Views expressed in opinion columns are the author’s own.
On Wednesday, the Education Department released its new Title IX regulations, which claim to provide stronger due process rights in sexual assault hearings to both the accused and their accusers. In reality, these new regulations only create further confusion and contempt for this country’s college sexual assault investigations.
Colleges are now required to provide live sexual assault hearings and allow students’ advisers or lawyers to cross-examine witnesses during the hearing. Colleges will get to decide what’s a “reasonably prompt” time to respond to complaints, meaning universities could extend hearings as long as they want. Even worse, universities are now only obligated to respond to reports of sexual assaults committed in university-affiliated programming and housing. This allows them to ignore off-campus incidents.

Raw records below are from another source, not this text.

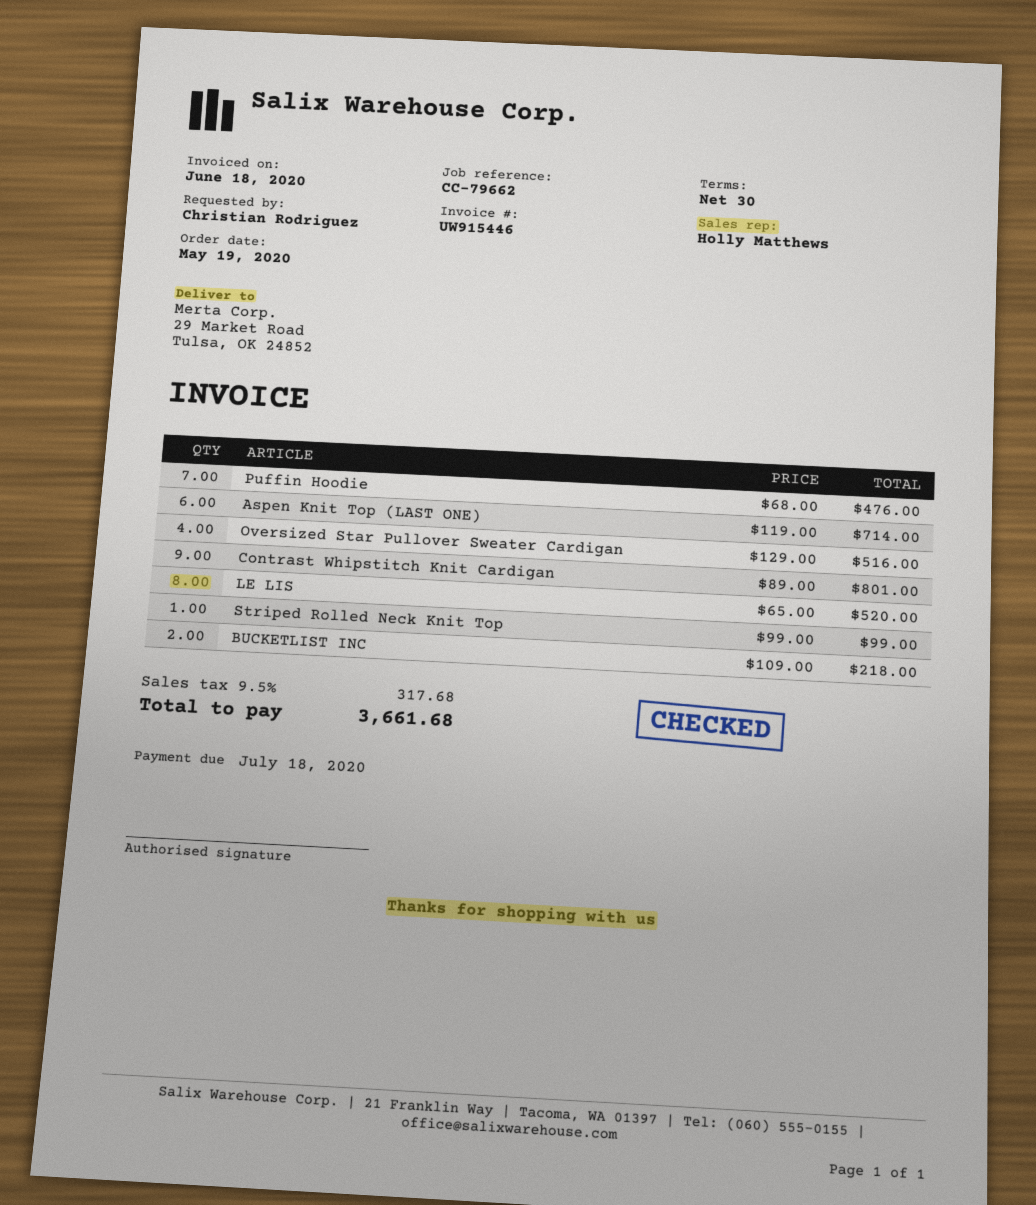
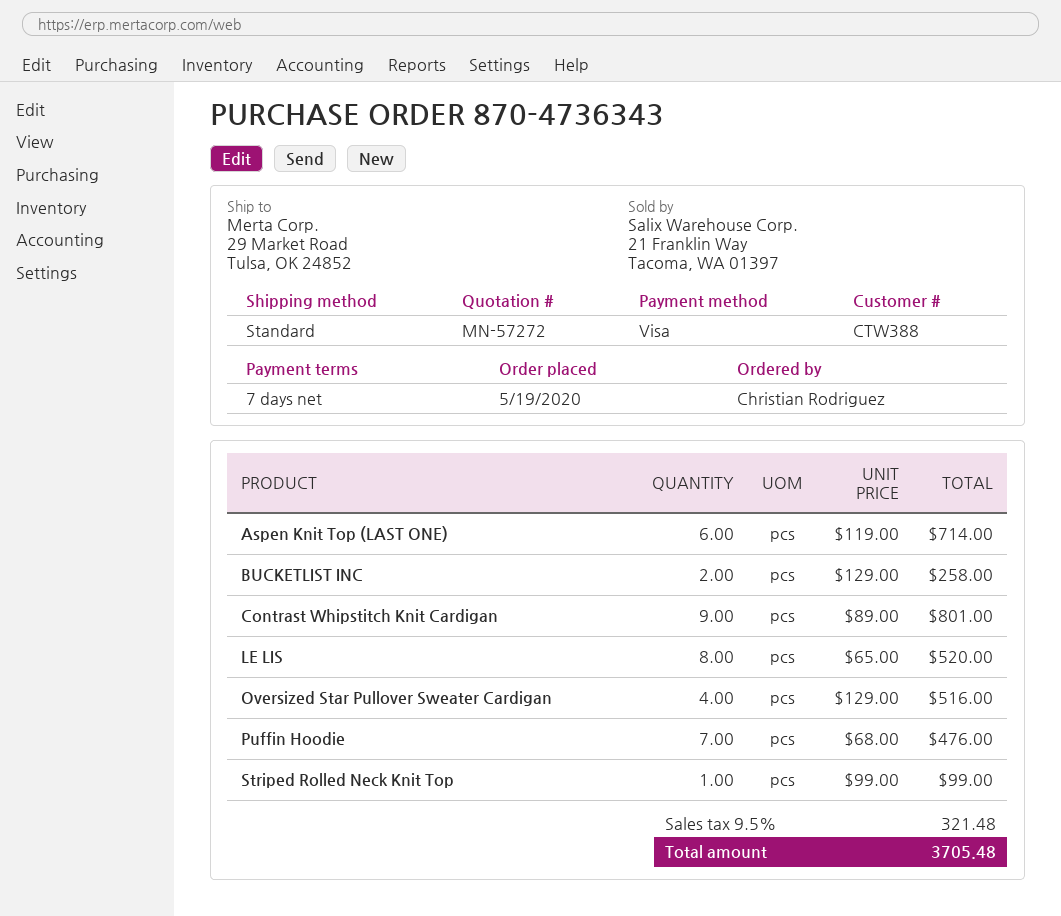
payment terms: 30 days -> 7 days
BUCKETLIST INC: 2 x 109.00 = 218.00 -> 2 x 129.00 = 258.00
tax: 9.5% = 317.68 -> 9.5% = 321.48
total: 3661.68 -> 3705.48

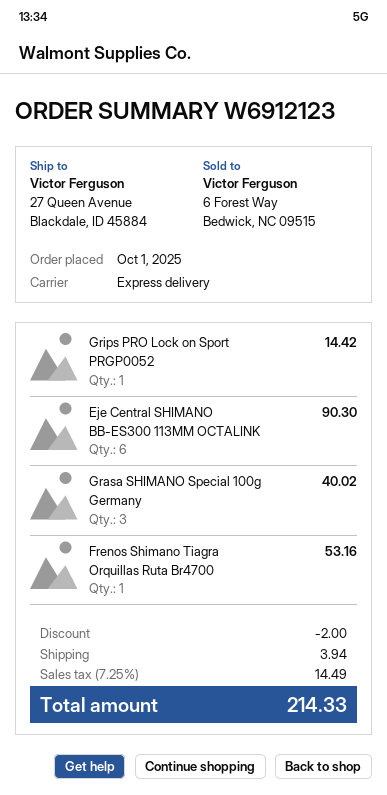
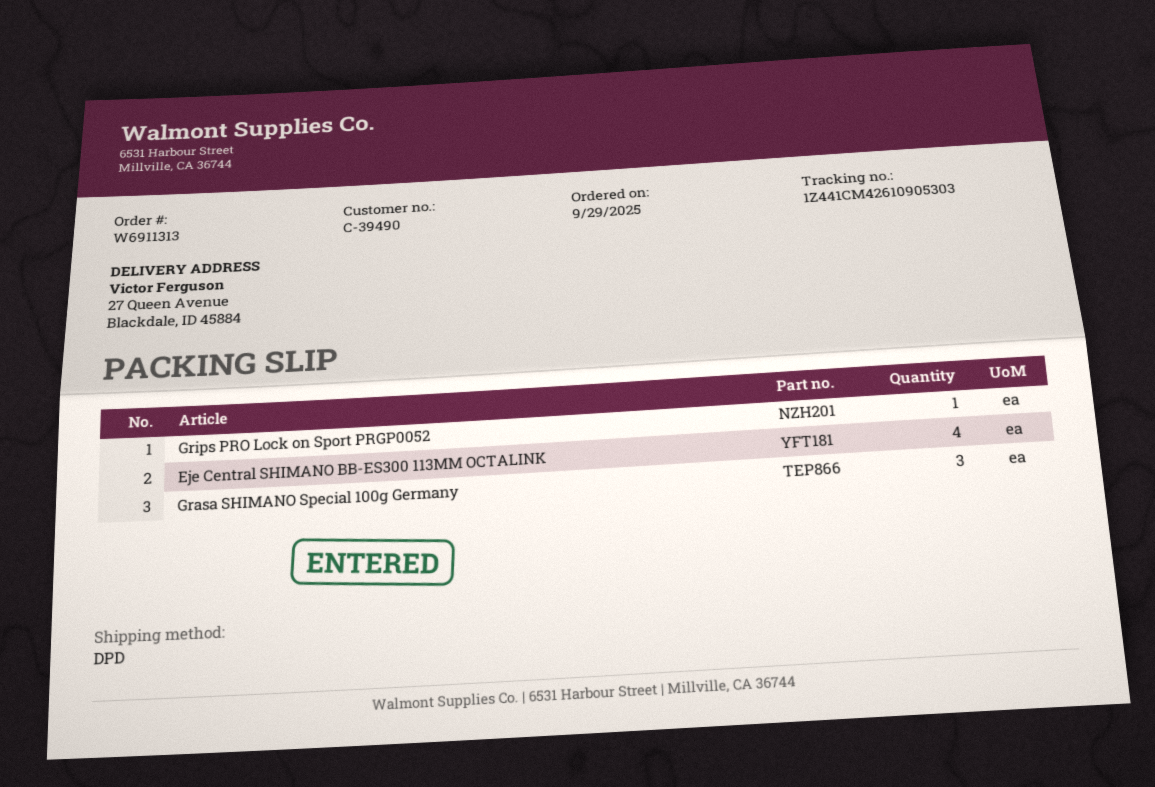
order number: W6912123 -> W6911313
order date: 2025-10-01 -> 2025-09-29
shipping method: express -> DPD
Eje Central SHIMANO BB-ES300 113MM OCTALINK: 6 -> 4
Frenos Shimano Tiagra Orquillas Ruta Br4700: 1 -> none

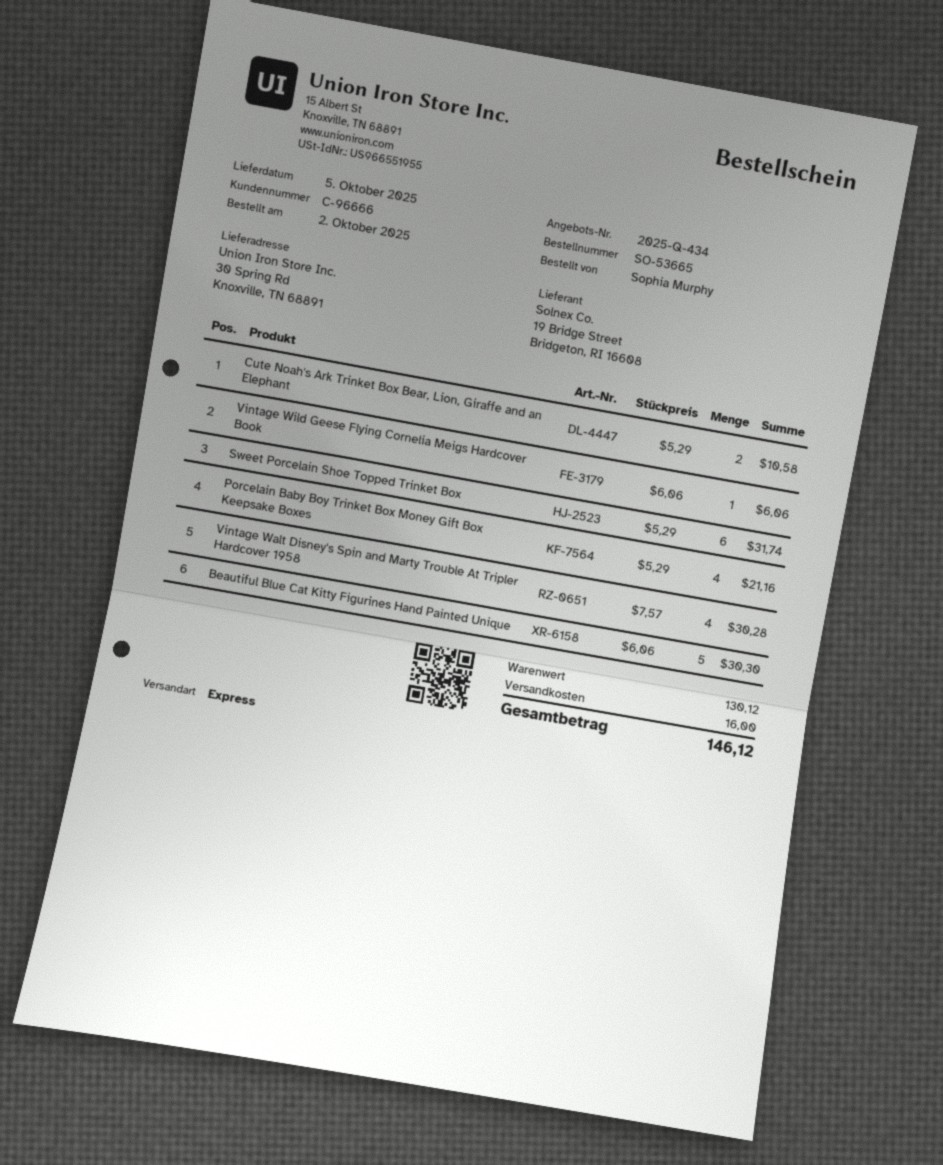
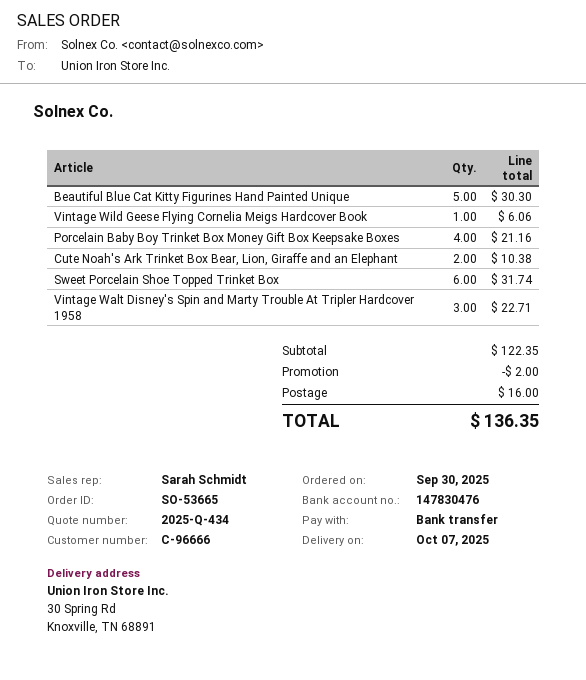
order date: 2025-10-02 -> 2025-09-30
delivery date: 2025-10-05 -> 2025-10-07
Cute Noah's Ark Trinket Box Bear, Lion, Giraffe and an Elephant: 2 for 10.58 -> 2 for 10.38
Vintage Walt Disney's Spin and Marty Trouble At Tripler Hardcover 1958: 4 for 30.28 -> 3 for 22.71
subtotal: 130.12 -> 122.35
discount: none -> 2.00
total: 146.12 -> 136.35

These regulations demonstrate the Education Department’s failure to complete its sole responsibility: advocating for all students. In the case of reported sexual assault, this applies to both the accused and the accuser. However, these regulations only further tip the scale of justice toward the accused and will seriously impact the willingness of survivors to come forward.
Nothing about these regulations ensures fairness for both parties in sexual assault cases — if anything, survivors will have to climb a steeper hill to gain justice. It’s already hard enough for victims to go through a university-mediated process without being viciously cross-examined in person by an experienced lawyer.
Now, trauma-informed investigation procedures — such as refraining from asking a victim to recall their attack in graphic detail — won’t be allowed in hearings. Students will have to face potentially brutal cross-examinations as if they were in a scene straight out of Law & Order: Special Victims Unit.
While federal law requires universities to report sexual assault cases, the higher education justice system operates differently than a court of law. In a criminal case, it’s a battle between the defendant and the state — not the survivor. Universities are supposed to support and protect the survivor through unique methods that the state can’t give: providing mental health resources, changing housing assignments, ensuring survivors won’t have to take a class with their assailant.
The criminal justice system, which already has an abysmal success rate for sexual assault convictions, simply doesn’t have the capacity to accommodate survivors. So it’s up to universities to protect them, and these new policies make that even more difficult. Universities need to be able to make the choices to best support all students. These regulations take that ability away.
It’s crucial to support survivors. It’s also crucial to ensure that those being accused are able to exercise their full constitutional rights. But those two things don’t have to conflict with each other. Universities, designed to put the interests of their students first, are now being forced to handle sexual assault cases like the criminal justice system, making the whole process even worse. These regulations claim to place the rights of the accused over the rights of the accuser in the name of due process, but they only further harm the survivor.